A black personal assistant (PA) "lost touch with reality" when she sued Marks and Spencer for race discrimination over a reorganisation plan named 'Project Coffee', a tribunal has ruled. Claudia Royer claimed that the code name was a "racist trope" referring to plans to hire other PAs from diverse backgrounds. But the London Central Employment Tribunal threw out her "wild" case after finding that the name had been allocated to a company-wide restructuring, suggesting that her claims lacked "common sense".

The tribunal heard that Miss Royer, who had worked as a personal assistant for the high street chain for nine years, raised a complaint over an alleged initiative to recruit PAs from diverse backgrounds after she was made redundant in 2023. She claimed that the initiative's secret code name, 'Project Coffee', amounted to a "racist trope", but M&S insisted that the wider company reorganisation launched under the moniker in 2019 "had nothing to do" with the specific recruitment of "racially representative" PAs.

"At around the same time [as the reorganisation], several newly-appointed PAs, at least one of whom was black, were appointed and [Miss Royer] was asked to greet them when they arrived at [M&S's] premises," the tribunal was told.

Miss Royer was made redundant as part of a reorganisation of PAs in the firm's Foods group in October 2023, and wrote a letter of complaint to its CEO in the same month, which was treated as a formal grievance.

M&S manager Rachel Lowe found that Miss Royer was "quite mistaken" in in her perception of the nature and purpose of 'Project Coffee' and an appeal against the dismissal of her grievance was also unsuccessful.

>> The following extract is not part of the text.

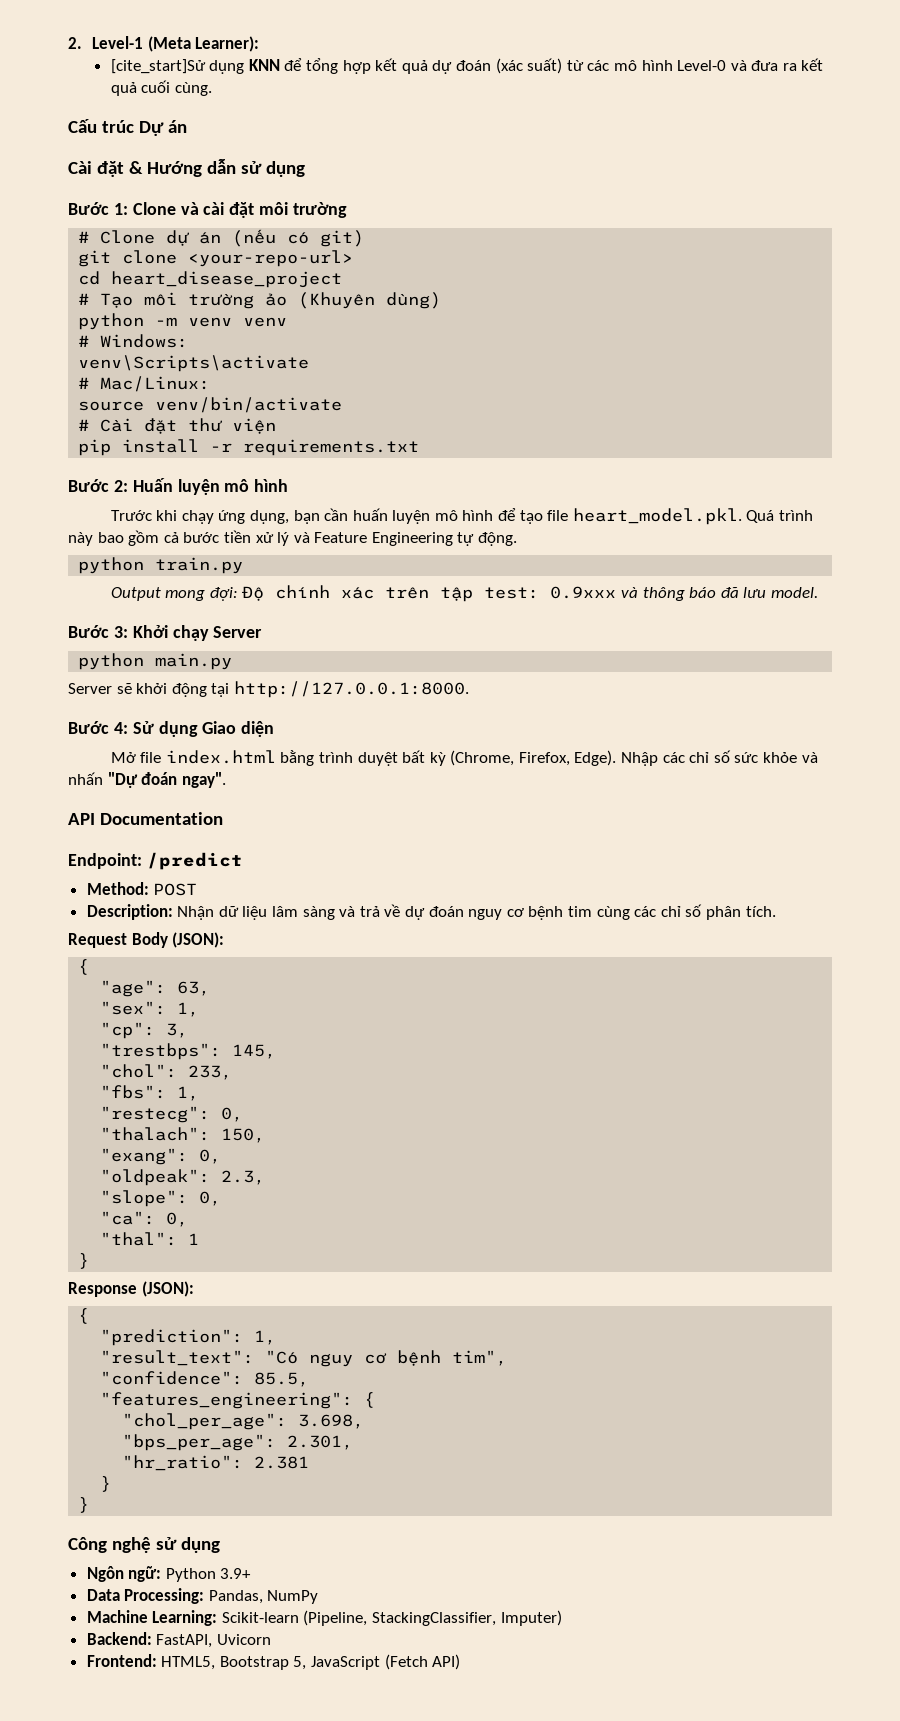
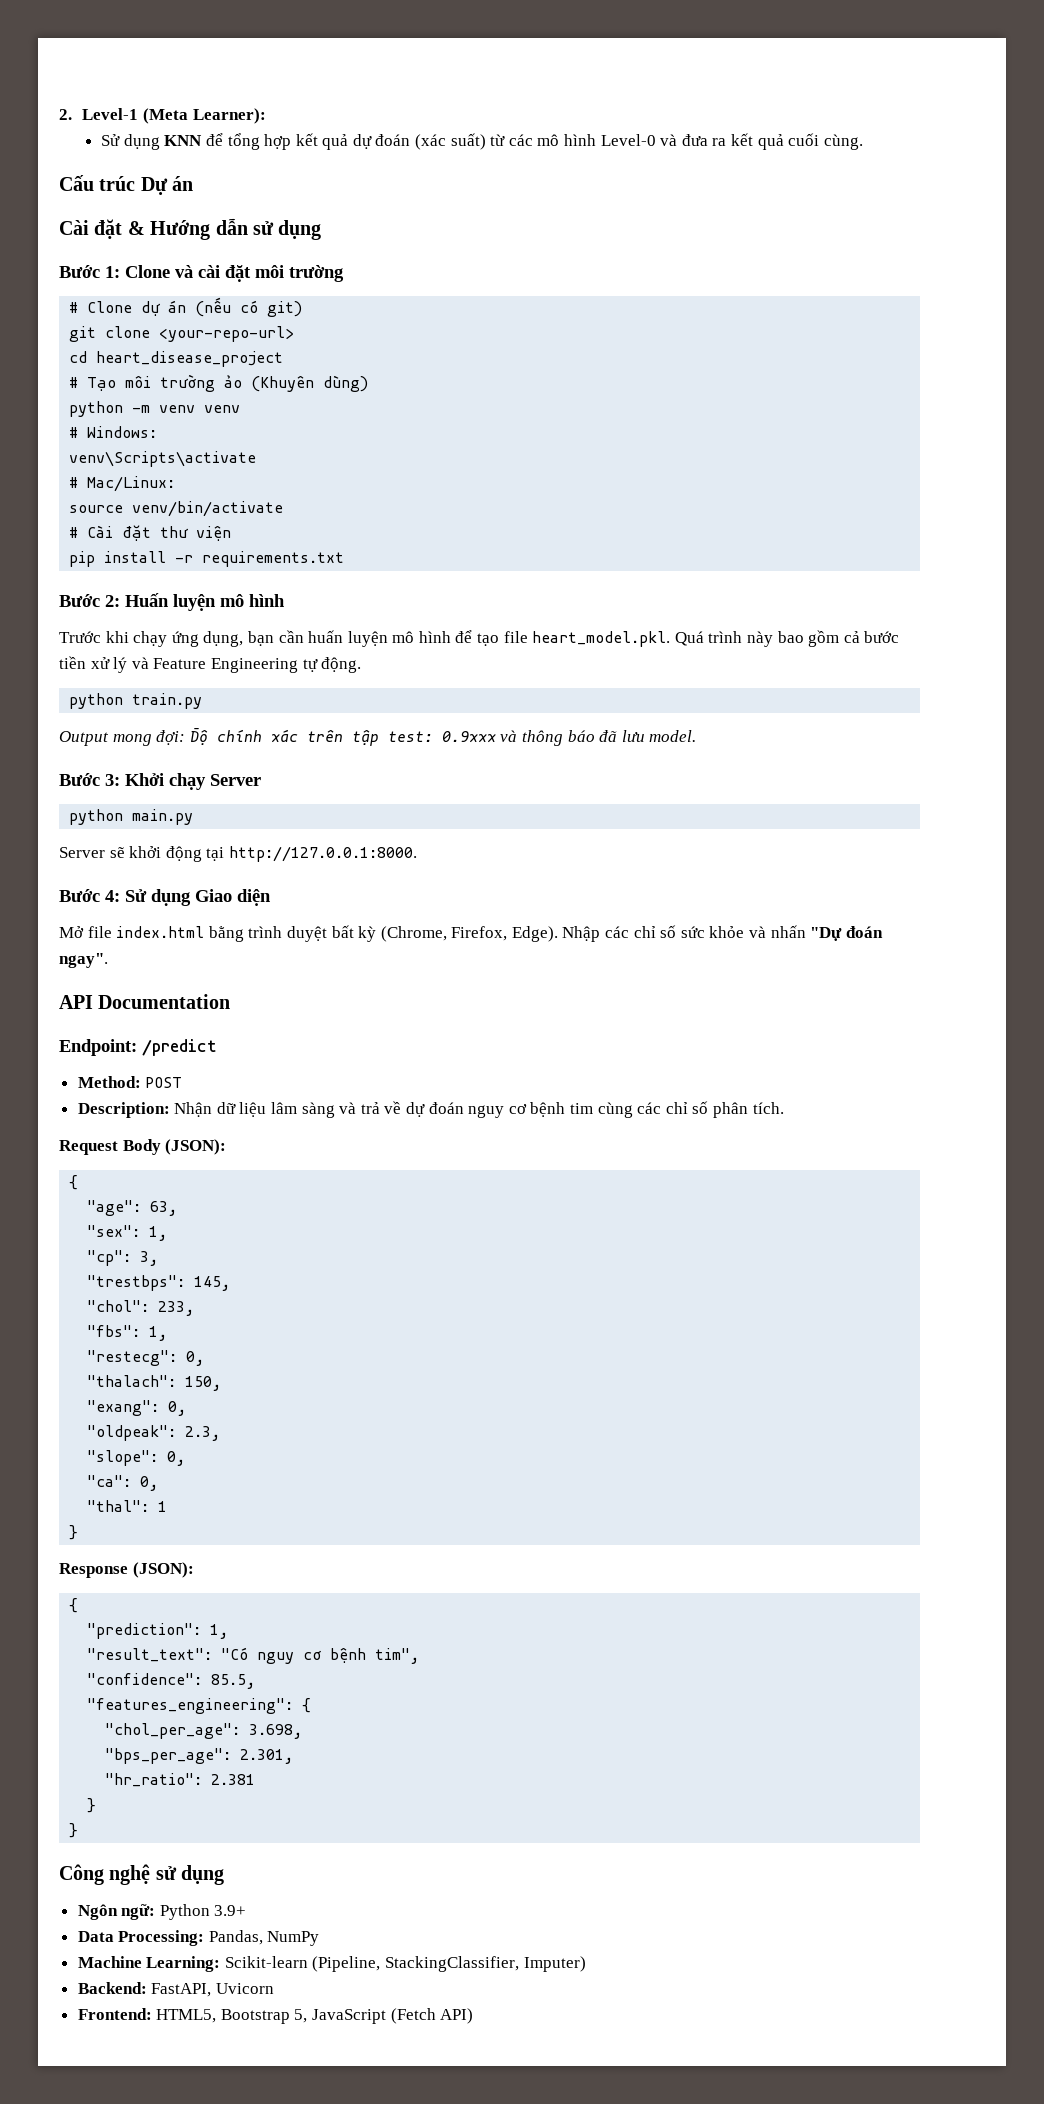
- [cite_start]Sử dụng KNN để tổng hợp kết quả dự đoán (xác suất) từ các mô hình Level-0 và đưa ra kết quả cuối cùng.
+ Sử dụng KNN để tổng hợp kết quả dự đoán (xác suất) từ các mô hình Level-0 và đưa ra kết quả cuối cùng.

M&S also bought a document relating to the reorganisation process which had the words 'Project Coffee' at the top to the legal proceedings, which Miss Royer attempted to dismiss as "manufactured".

The tribunal found that her position on 'Project Coffee' was one "which seemed to lose touch with reality and common sense".

Employment judge Anthony Snelson said: "Unfortunately, [Miss Royer] has become unshakeably conviced by her surprising theory that there was a secret programme called 'Project Coffee' designed to make the cohort of PAs more racially representative of the world outside the organisation.

"If she was right, it would be difficult to see how its existence would constitute a detriment to her, save perhaps in so far as its name might give offence.

"But, in any event, we are quite satisfied that there was no such programme. That Miss Royer should pursue the matter even after being shown a document which clearly evidences the fact that Project Coffee refers to a proposal for a structural reorganisation, resorting to the wild allegation that the document was manufactured, reflects poorly on her judgement.

"Nor was there any detriment in asking her to welcome new colleagues to the organisation. That was a task which fell naturally within her remit and there could be no objection to being asked to perform it."

The tribunal found that Miss Royer was sacked because her role had become redundant. All her employment tribunal claims, including a claim for unfair dismissal, failed.